My fears about Sony have been realized: Sony has shut down its ebook store and all those books I purchased from them are being transferred to Kobo (once I link my Kobo account, of course). That is, except for two books that aren't available on Kobo, one of which I don't even seem to be able to download from Sony anymore in the window we're given before they shut everything down. This book joins the many pdb DRM encrypted ebooks I bought from Palm back in the day. I went through a similar situation when ebook retailer Books-on-Board shut down and sent (most) of the books I bought to Nook. And when Nook shuts down— will my library also go to Kobo? And if Kobo shuts down?

Yes, I could download all these books to my hard drive and strip off the DRM. I've occasionally done that, though ironically this method of preservation violates the books' terms of service. But the fact is, before I'd ever heard about comiXology being purchased by Amazon I'd already started buying from Amazon and trying to load the books on my Nook, which is where that post about downloading Amazon ebooks came from in the first place. Because I didn't have faith the Nook library was going to last, and I realized that everything else being equal I'd rather buy my books from somewhere I believed was going to stick around so I'd have the option of the backup in the cloud and the ease of access that afforded. Soon enough, I gave up on the Nook entirely; it was not only more convenient to read the Kindle books on my phone, but the software was just so much better.

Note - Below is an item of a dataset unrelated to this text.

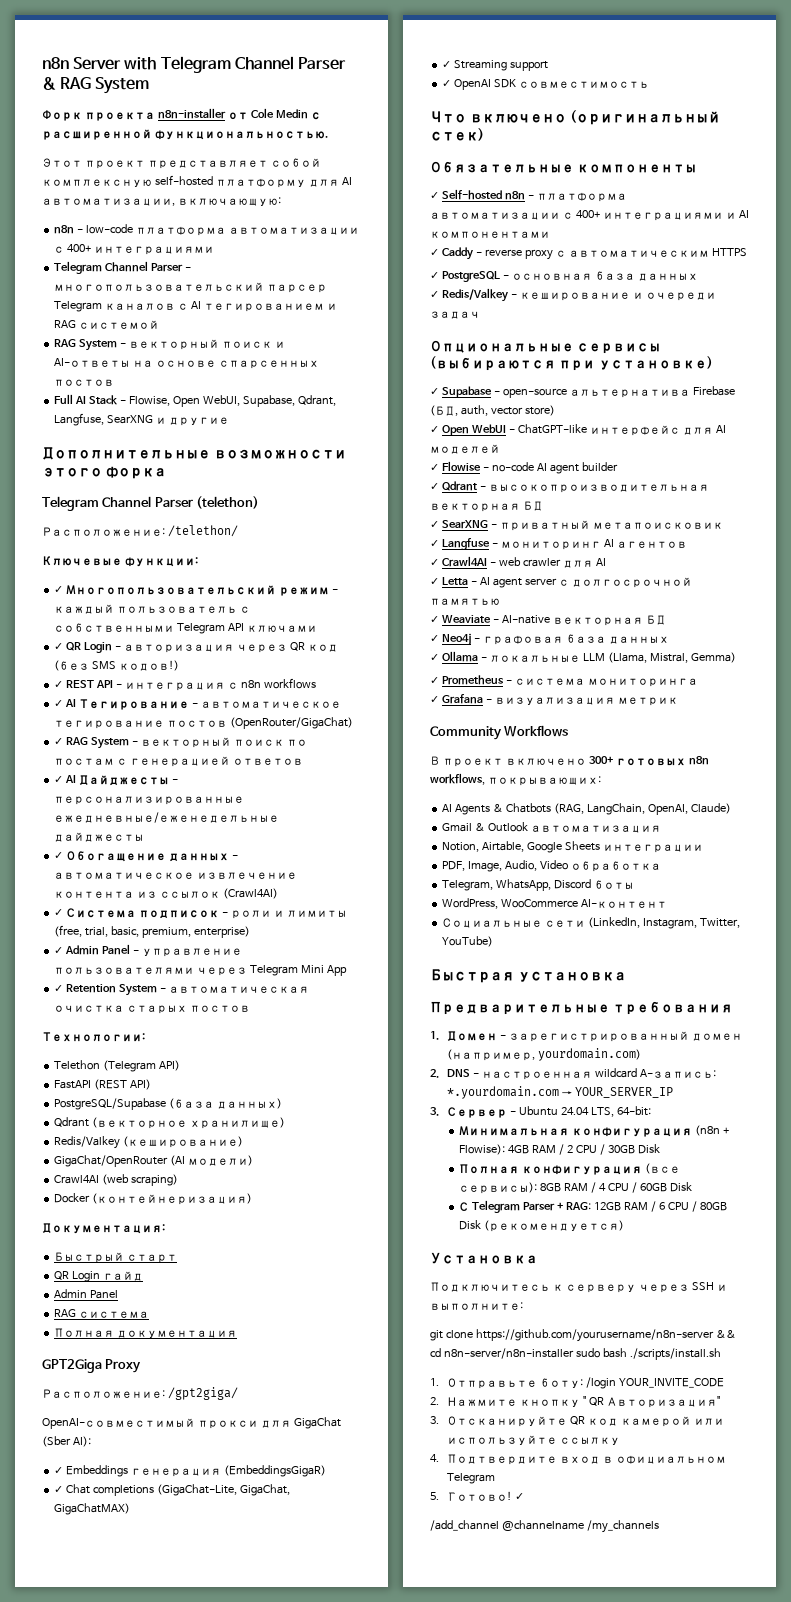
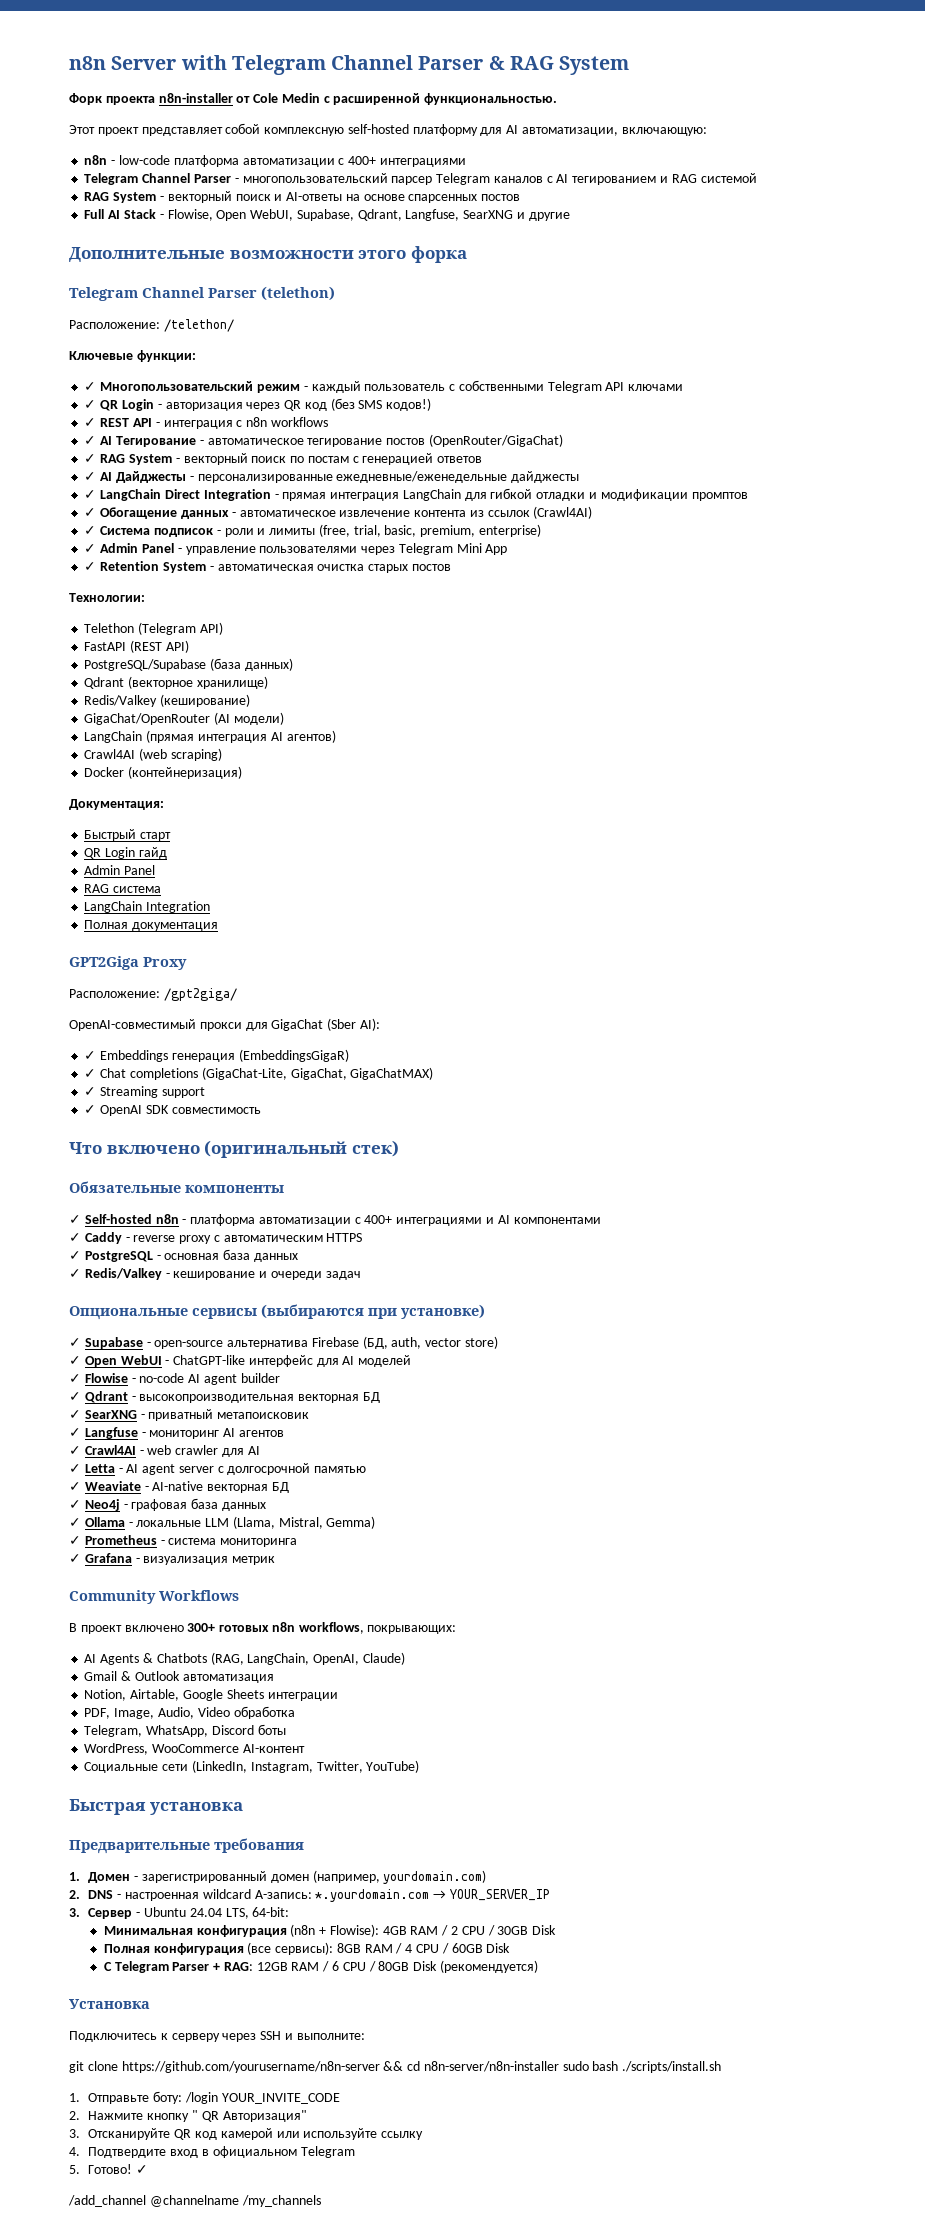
+ ✓ LangChain Direct Integration - прямая интеграция LangChain для гибкой отладки и модификации промптов
+ LangChain (прямая интеграция AI агентов)
+ LangChain Integration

In the end, trying to prop up a failing business on principle is not going to make that business better than the competition. It just breaks our hearts. I wish Nook or Kobo were really giving Amazon a run for the money in products and service. But they're not. And that's why we worry and fret about them at the same time we make our one-click purchases.

I still like and frequent independent bookstores and value the personal interaction and curation of those places. But I've always liked ebooks, and they appeal to me for so many reasons.

Is Amazon invincible? No, I can easily imagine another company rising up and seriously disrupting their business, just as they interrupted the monolithic hold Barnes and Noble and Borders once had on the print book business in the US. But that's what it would take, someone really improving on their business in a way that made people's reading experience better, and at this point it's Amazon's game to lose. So for now at least, I'll be purchasing my ebooks and lots of other things from my new employers at Amazon.